The dataset is comprised of tab-separated files with phrases from the Rotten Tomatoes dataset. The train/test split has been preserved for the purposes of benchmarking, but the sentences have been shuffled from their original order. Each Sentence has been parsed into many phrases by the Stanford parser. Each phrase has a PhraseId. Each sentence has a SentenceId. Phrases that are repeated (such as short/common words) are only included once in the data.

train.tsv contains the phrases and their associated sentiment 

labels. We have additionally provided a SentenceId so that you can track which phrases belong to a single sentence.

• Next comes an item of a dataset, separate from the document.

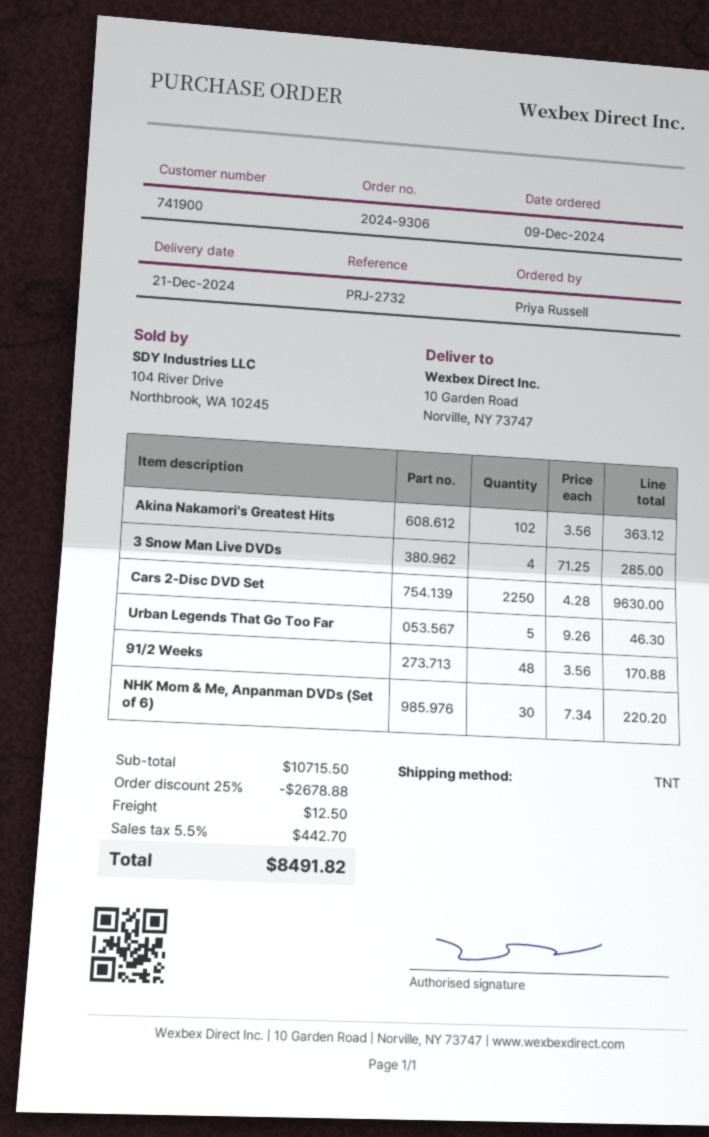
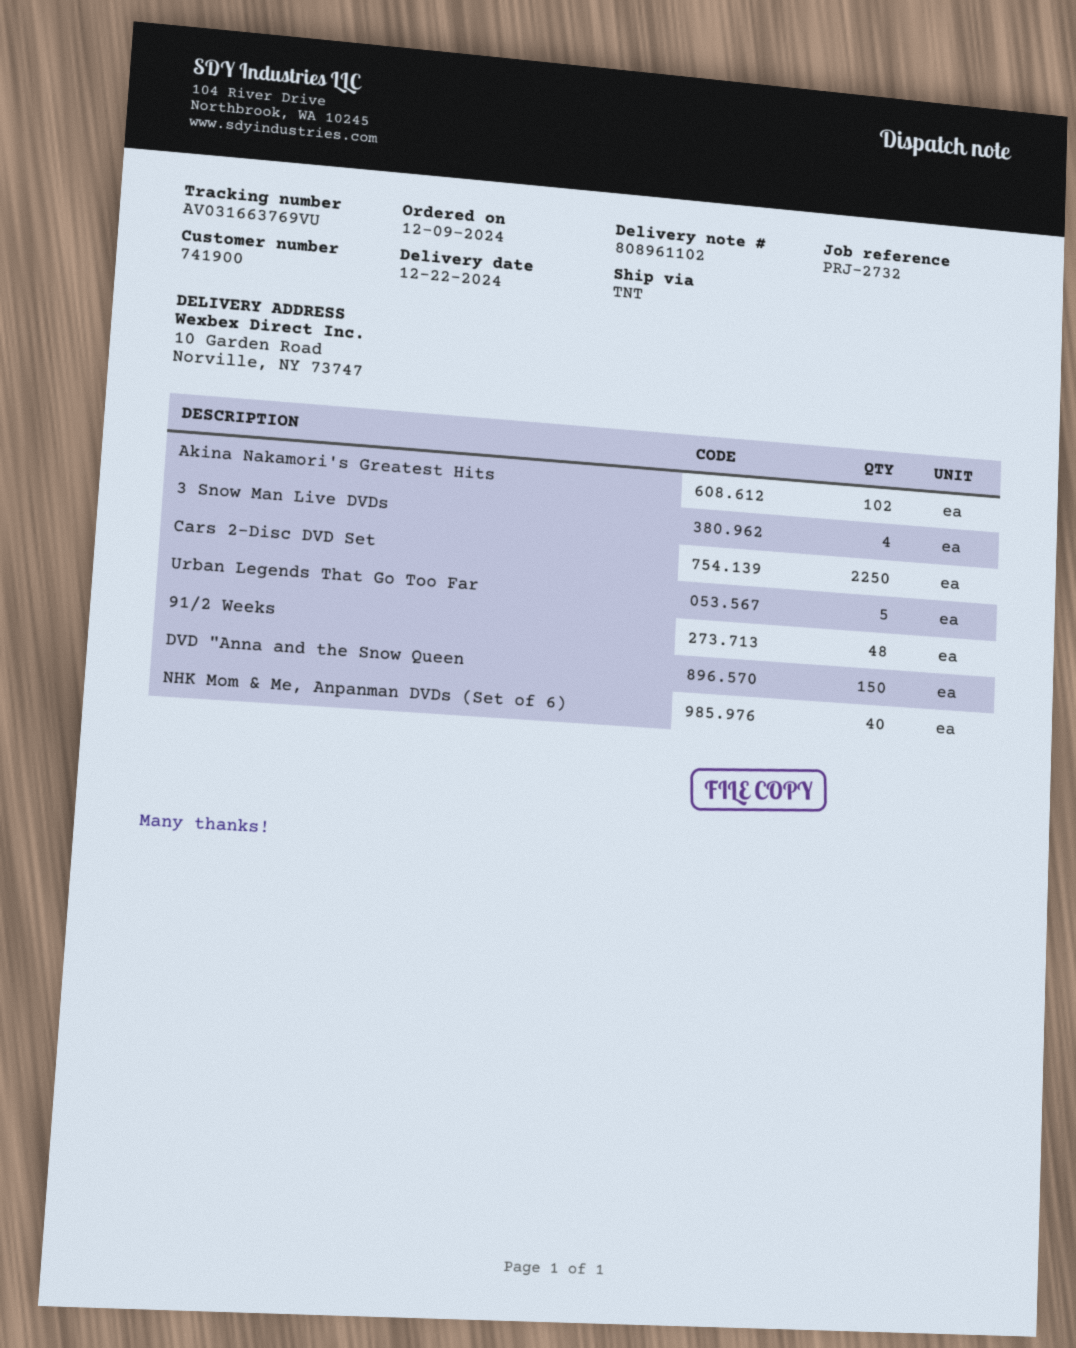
delivery date: 2024-12-21 -> 2024-12-22
NHK Mom & Me, Anpanman DVDs (Set of 6): 30 -> 40
DVD "Anna and the Snow Queen: none -> 150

test.tsv contains just phrases. You must assign a sentiment label to each phrase.

The sentiment labels are:

0 - negative
1 - somewhat negative
2 - neutral
3 - somewhat positive
4 - positive

Main page [https://www.kaggle.com/c/sentiment-analysis-on-movie-reviews/data?select=sampleSubmission.csv](https://www.kaggle.com/c/sentiment-analysis-on-movie-reviews/data?select=sampleSubmission.csv)


In [0]:
import math
import re
import os
import timeit
import tensorflow as tf
import numpy as np
import pandas as pd
import seaborn as sns
import matplotlib.pyplot as plt
import nltk
import logging
import time
import smart_open
import importlib

from sklearn import svm
from sklearn.linear_model import LogisticRegression
from sklearn.model_selection import train_test_split
from sklearn.metrics import accuracy_score, confusion_matrix, classification_report, f1_score
from sklearn.naive_bayes import MultinomialNB
from sklearn.feature_extraction.text import CountVectorizer, TfidfVectorizer
logging.basicConfig(format='[%(asctime)s %(levelname)8s] %(message)s', level=logging.INFO, datefmt='%m-%d %H:%M:%S')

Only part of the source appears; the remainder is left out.